Problem statement:
Look for "gitkraken" in each line of the records, and copy the lines that have it.
------ Given entries
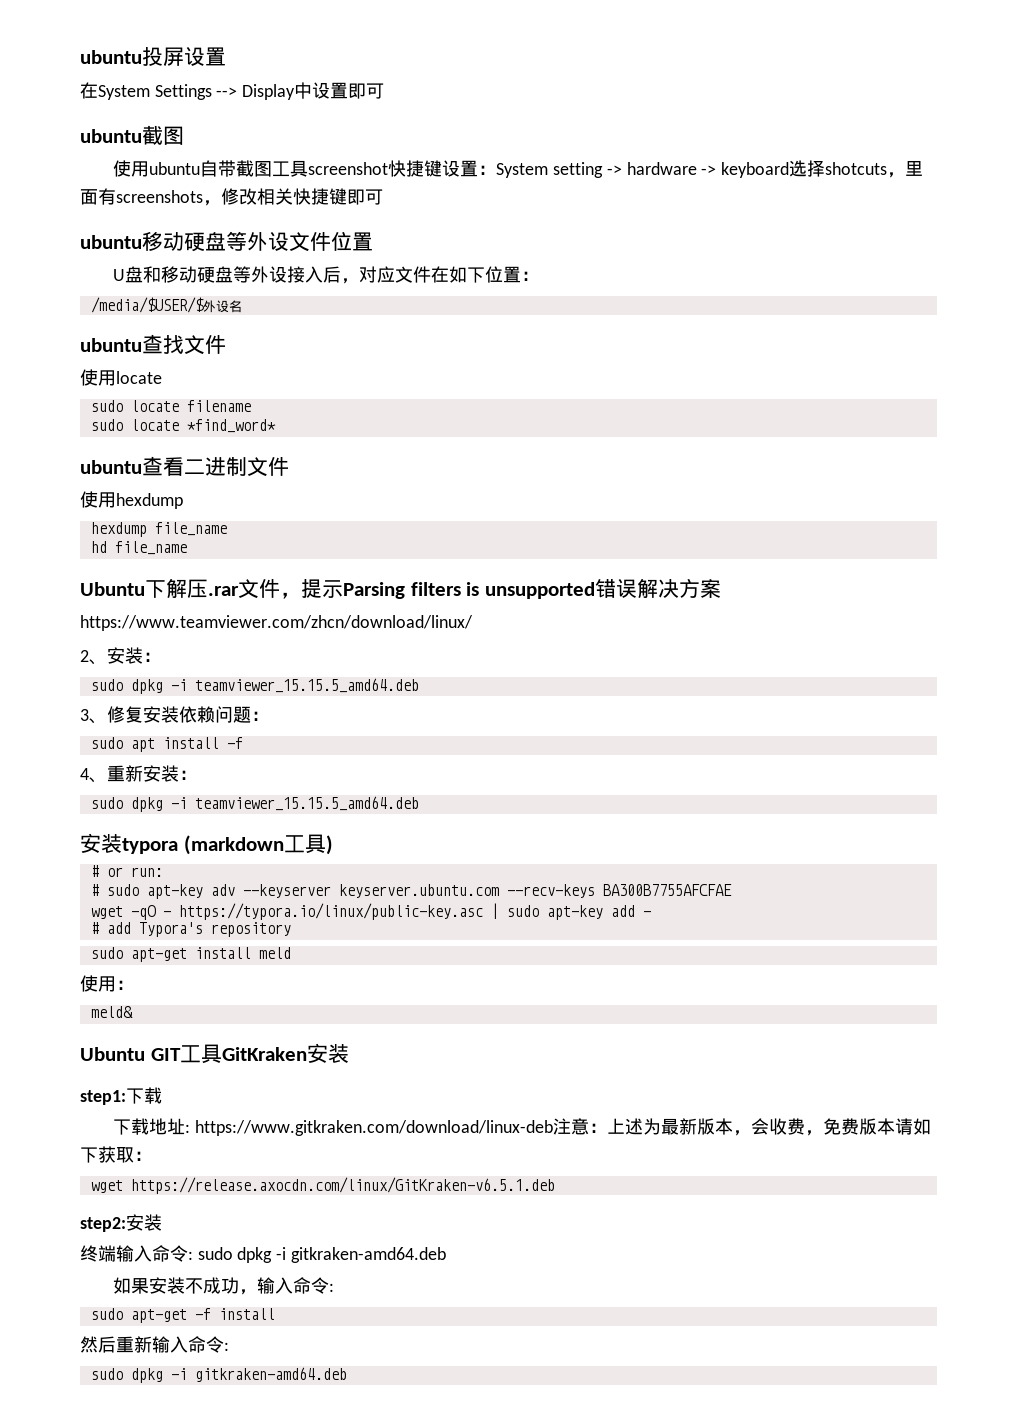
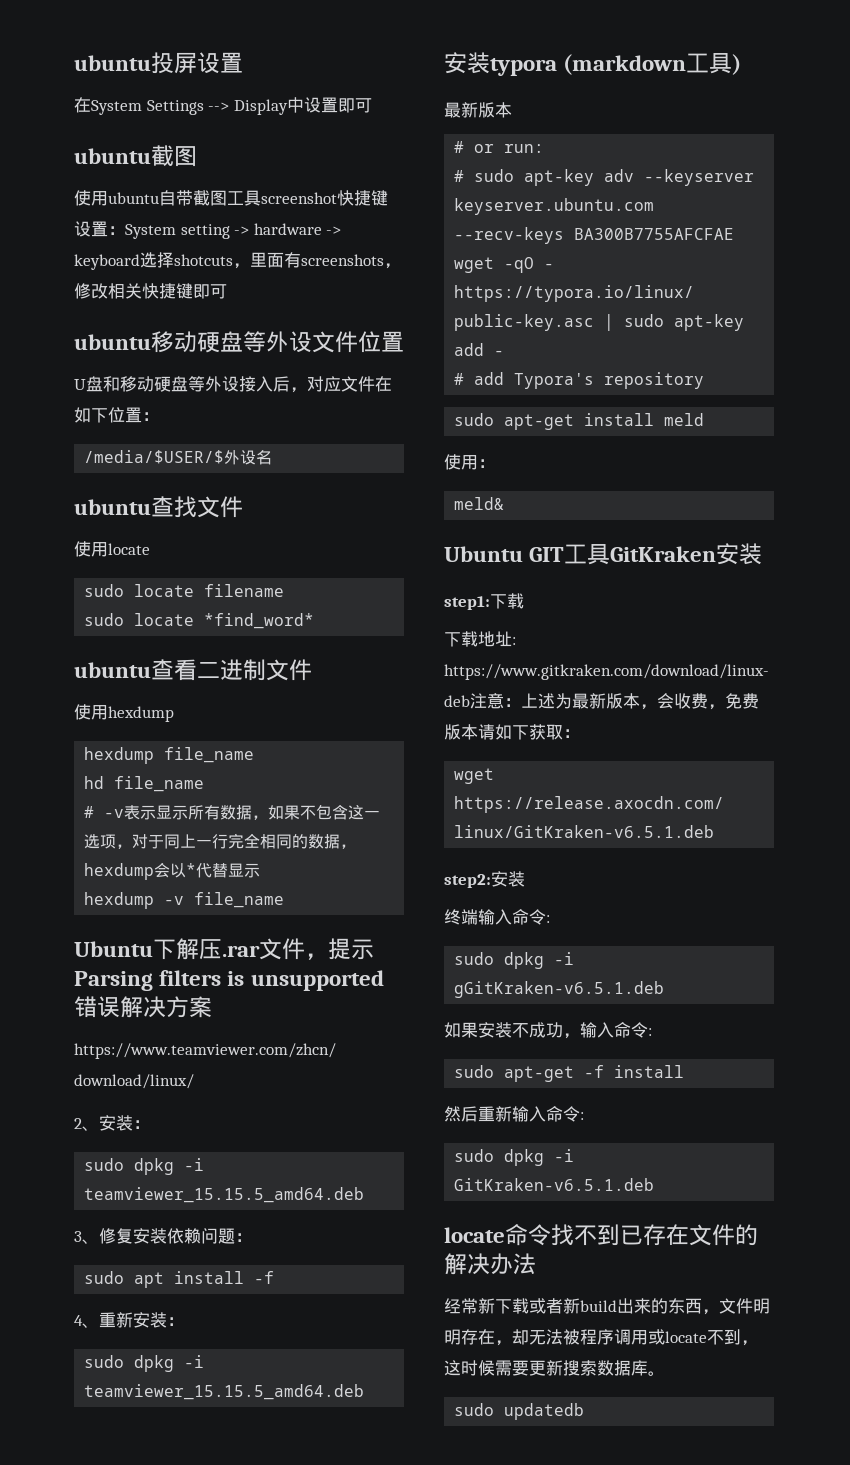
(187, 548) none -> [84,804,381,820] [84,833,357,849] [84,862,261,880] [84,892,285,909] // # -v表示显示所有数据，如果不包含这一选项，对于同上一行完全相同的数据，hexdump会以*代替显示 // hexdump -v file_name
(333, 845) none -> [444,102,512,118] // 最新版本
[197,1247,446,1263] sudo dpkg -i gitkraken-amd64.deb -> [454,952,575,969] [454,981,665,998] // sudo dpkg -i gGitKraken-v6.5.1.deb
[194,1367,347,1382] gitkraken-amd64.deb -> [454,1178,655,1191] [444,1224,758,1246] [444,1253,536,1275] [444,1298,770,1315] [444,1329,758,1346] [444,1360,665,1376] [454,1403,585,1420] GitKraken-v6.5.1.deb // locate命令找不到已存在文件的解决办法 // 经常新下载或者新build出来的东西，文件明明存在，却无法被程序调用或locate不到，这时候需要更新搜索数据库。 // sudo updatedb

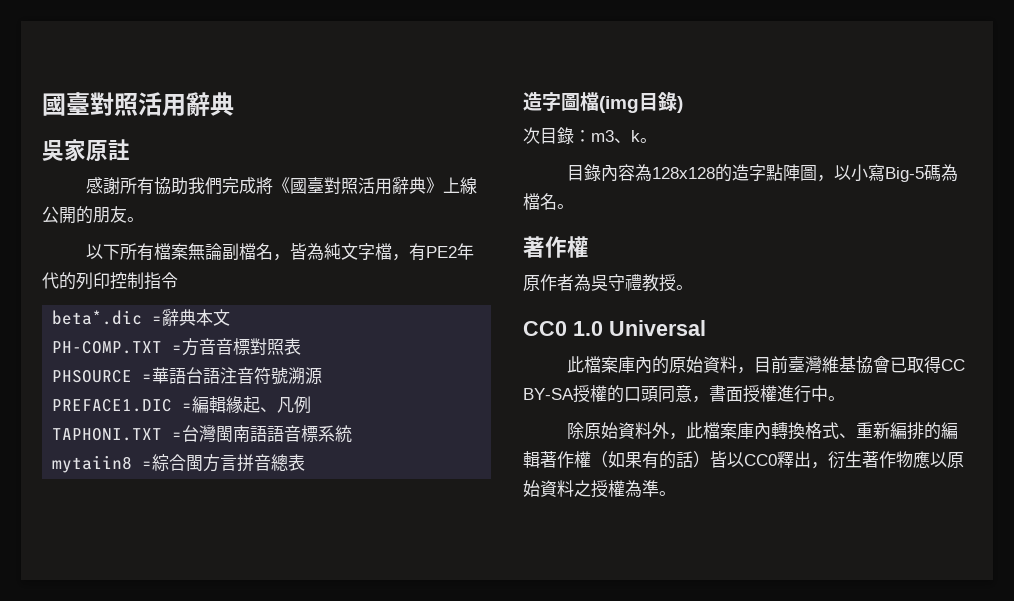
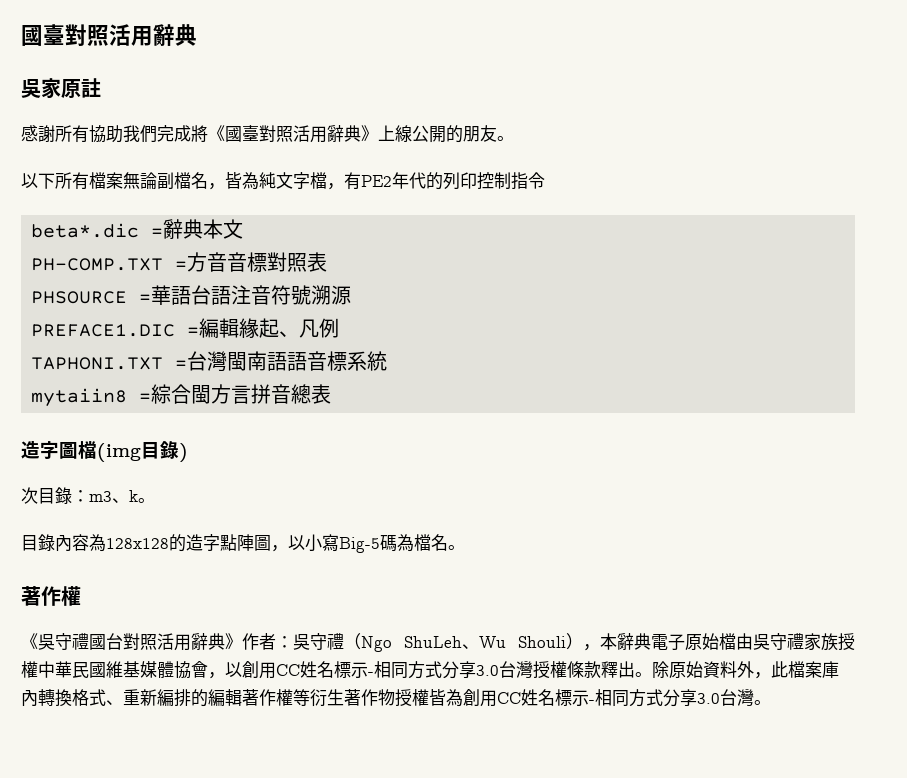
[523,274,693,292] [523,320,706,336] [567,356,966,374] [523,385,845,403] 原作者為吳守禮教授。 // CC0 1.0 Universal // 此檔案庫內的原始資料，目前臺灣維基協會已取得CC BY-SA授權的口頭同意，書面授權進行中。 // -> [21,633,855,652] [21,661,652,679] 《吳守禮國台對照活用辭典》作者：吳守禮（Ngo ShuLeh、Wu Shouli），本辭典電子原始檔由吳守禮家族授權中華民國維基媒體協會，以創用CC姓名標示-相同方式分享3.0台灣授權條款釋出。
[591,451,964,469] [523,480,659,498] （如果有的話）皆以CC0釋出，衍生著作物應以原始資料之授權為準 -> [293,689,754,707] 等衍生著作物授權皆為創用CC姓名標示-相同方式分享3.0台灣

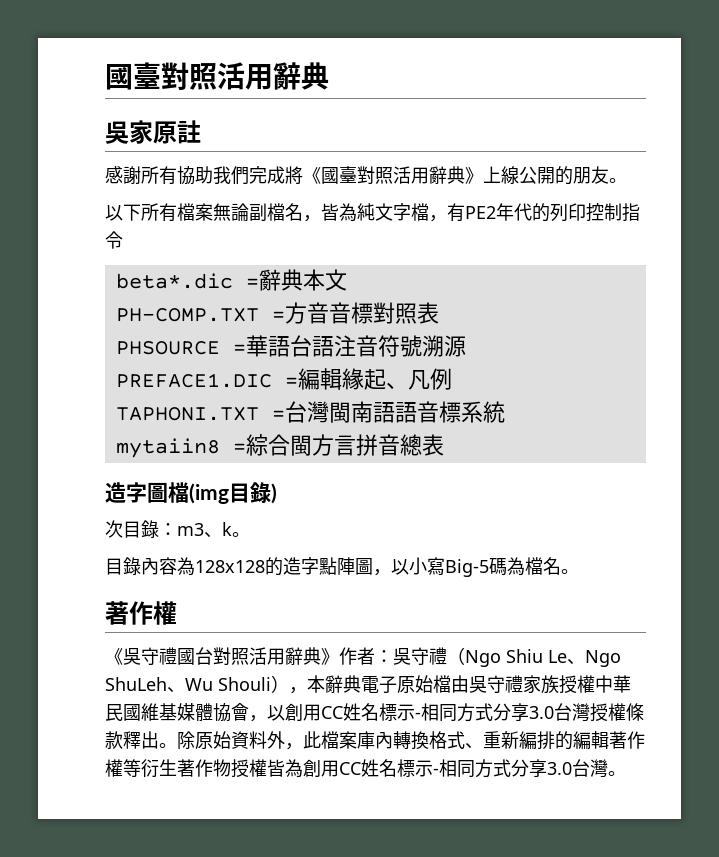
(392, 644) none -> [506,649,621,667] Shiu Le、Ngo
------------
Expected answer:
[197,1247,446,1263] sudo dpkg -i gitkraken-amd64.deb -> [454,952,575,969] [454,981,665,998] // sudo dpkg -i gGitKraken-v6.5.1.deb
[194,1367,347,1382] gitkraken-amd64.deb -> [454,1178,655,1191] [444,1224,758,1246] [444,1253,536,1275] [444,1298,770,1315] [444,1329,758,1346] [444,1360,665,1376] [454,1403,585,1420] GitKraken-v6.5.1.deb // locate命令找不到已存在文件的解决办法 // 经常新下载或者新build出来的东西，文件明明存在，却无法被程序调用或locate不到，这时候需要更新搜索数据库。 // sudo updatedb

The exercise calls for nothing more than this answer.